The People follows a new school teacher (Darby) who has been sent for to assume a position in the cloistered, seemingly traditionalist community modeled after the Amish. The reality is that the community is a group of powerful yet peaceful extraterrestrial beings who have taken on an Amish-like guise to avoid persecution on earth. Over the course of the film their powers and origin story is gradually revealed through Darby’s varying culture clashes with the elders of the community.

Directed by longtime television veteran John Korty (best known today for helming The Ewok Adventure), The People is a relatively standard exercise in made for television move making. There isn’t much of a visual style to The People beyond the various special effects shots. But this absence of style hardly matters when compared to the plot. Zenna Henderson’s stories and novels empowered a generation of young misfits and outsiders to find one another and build their own communities and surrogate families together. The People may not be as moving as Henderson’s writings, but it does accomplish this message of inclusivity and equality.

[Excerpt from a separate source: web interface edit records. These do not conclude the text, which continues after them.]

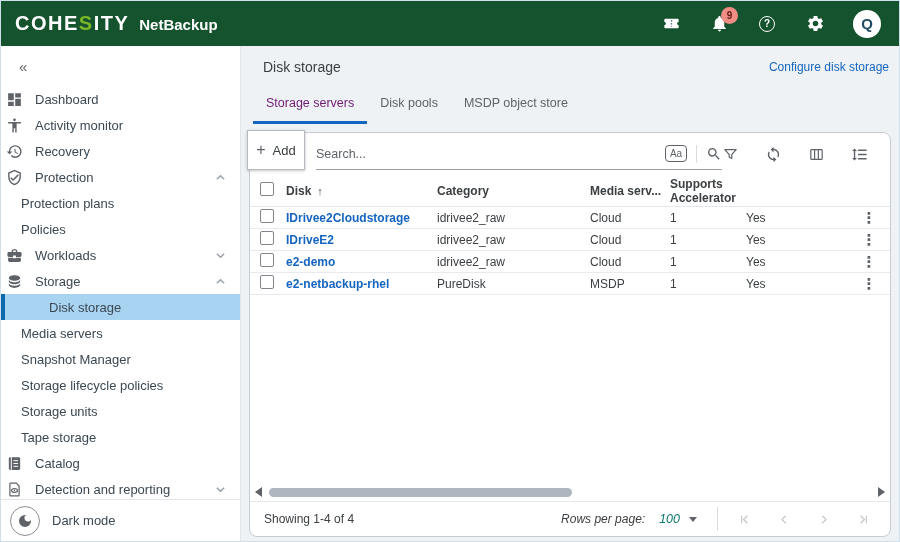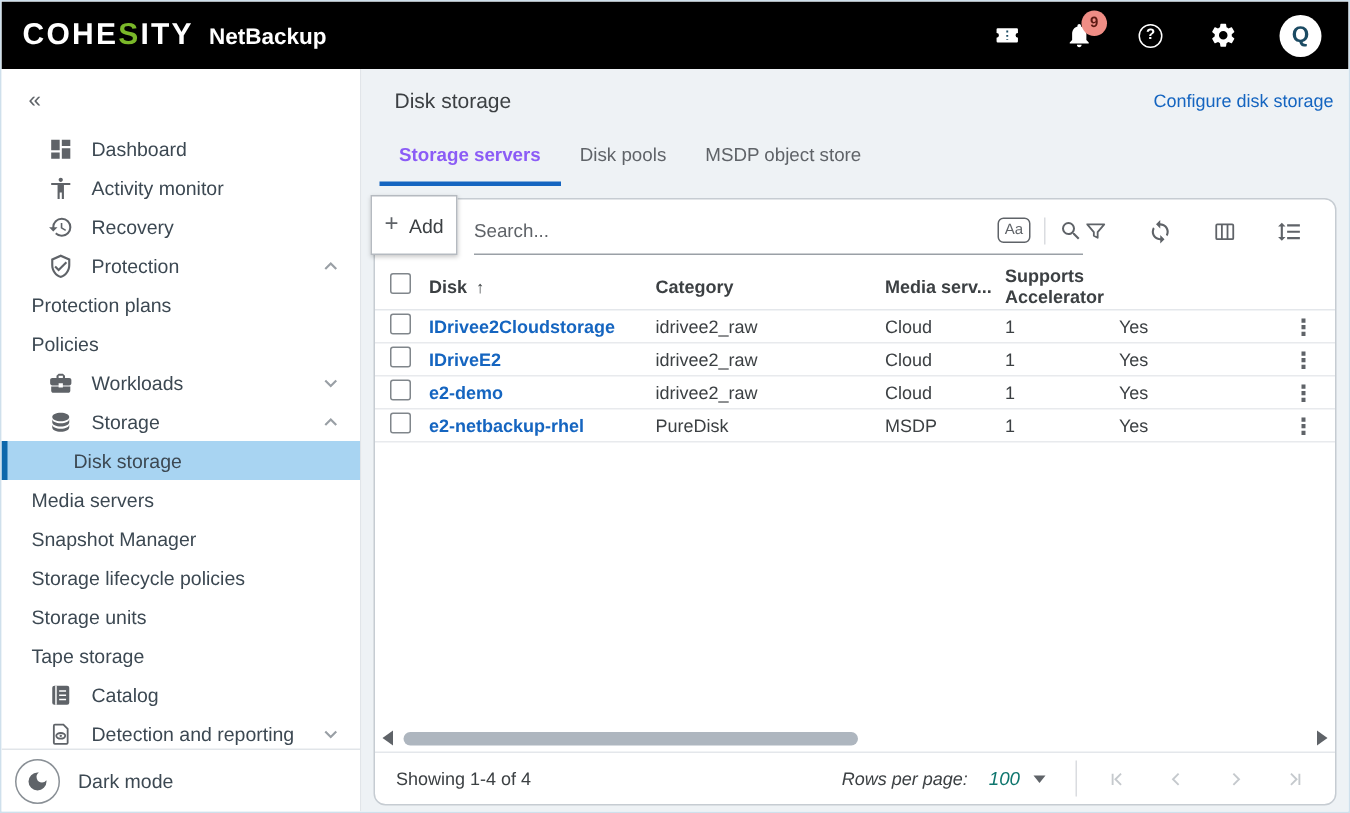--- a/index.html
+++ b/index.html
@@ -8,7 +8,7 @@
          border:1px solid #cfe0ec; display:flex; flex-direction:column; }
 
   
-  .topbar { height:45px; background:#000000; display:flex; align-items:center;
+  .topbar { height:45px; background:#14532d; display:flex; align-items:center;
             justify-content:space-between; padding:0 18px 0 14px; flex:none; }
   .brand { display:flex; align-items:baseline; gap:10px; }
   .brand-main { color:#fff; font-weight:700; font-size:20px; letter-spacing:1.5px; }

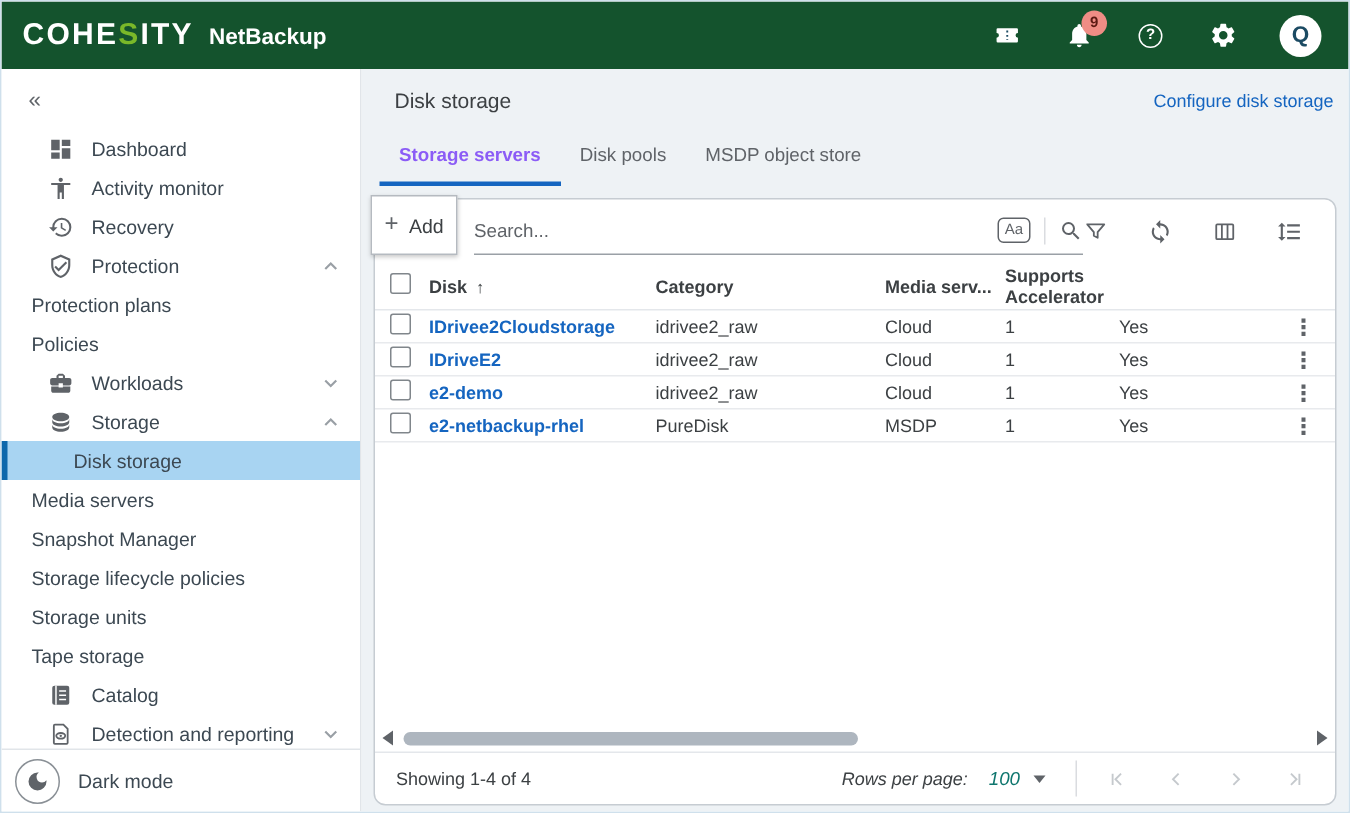--- a/index.html
+++ b/index.html
@@ -36,7 +36,7 @@
              position:relative; padding-top:8px; }
   .collapse-btn { height:24px; padding-left:18px; color:#5f6368; font-size:15px;
                   display:flex; align-items:center; cursor:pointer; margin-bottom:8px; }
-  .nav-item { height:26px; display:flex; align-items:center; padding-left:30px;
+  .nav-item { height:26px; display:flex; align-items:center; padding-left:4px;
               padding-right:14px; color:#3c4852; font-size:13px; cursor:pointer; }
   .nav-item .nicon { width:18px; height:18px; margin-right:12px; flex:none;
                      display:inline-flex; align-items:center; justify-content:center; }

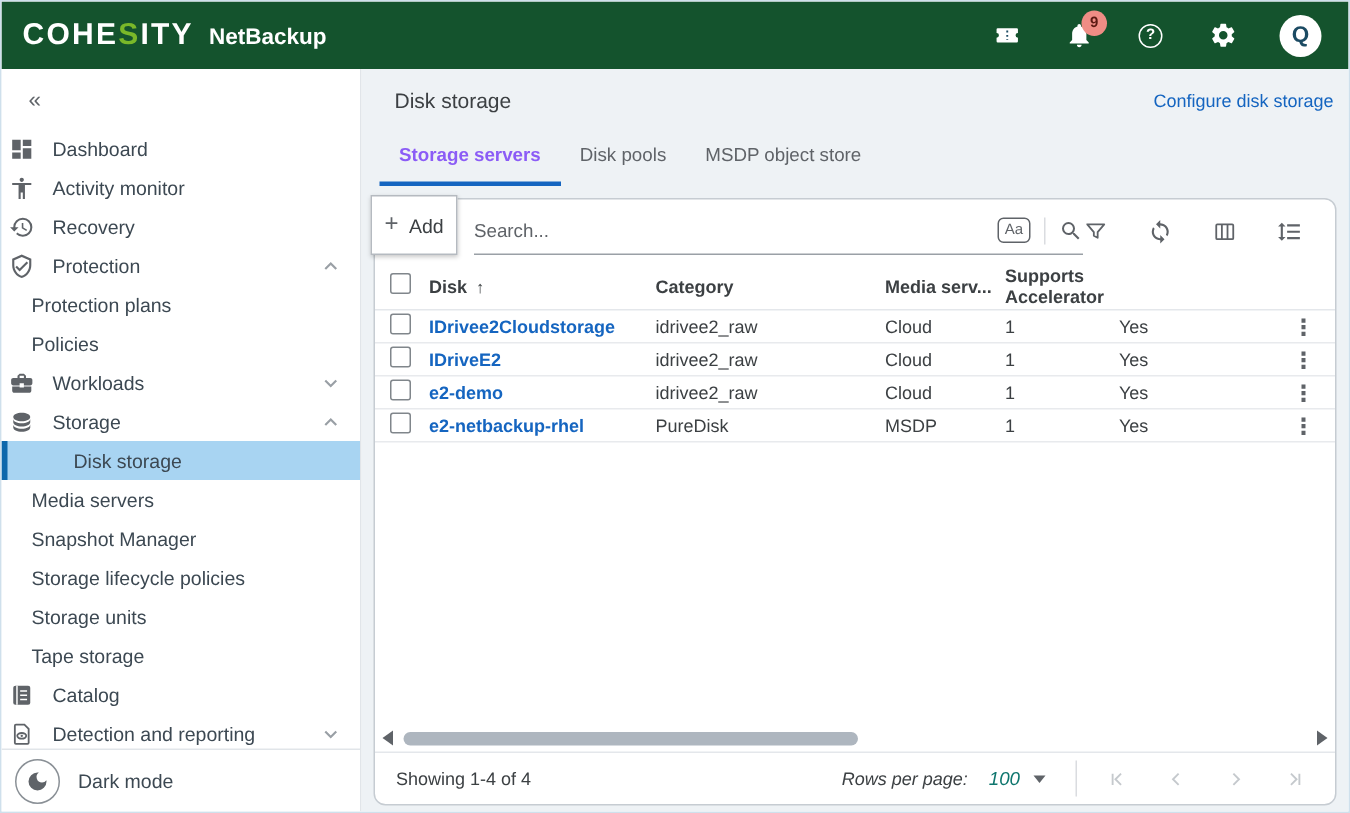--- a/index.html
+++ b/index.html
@@ -62,7 +62,7 @@
   .tabs { height:44px; display:flex; align-items:flex-end; padding-left:12px; flex:none; }
   .tab { padding:0 13px 11px; font-size:12.5px; color:#5f6368; cursor:pointer;
          border-bottom:3px solid transparent; }
-  .tab.active { color:#8b5cf6; border-bottom-color:#1565c0; font-weight:700; }
+  .tab.active { color:#701a75; border-bottom-color:#1565c0; font-weight:400; }
 
   
   .card { margin:8px 8px 4px; background:#fff; border:1px solid #c6ccd2; border-radius:8px;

If it weren’t for the notoriety of Zenna Henderson’s books and Coppola’s role as a producer The People would likely have become one of hundreds of neglected and forgotten made for television movies from the seventies. William Shatner, Kim Darby, Diane Varsi and Dan O’Herlihy all give excellent performances that keep The People compulsively watchable. The People isn’t the greatest science fiction film made for television, but it is well worth checking out, especially for those who grew up reading Henderson’s books.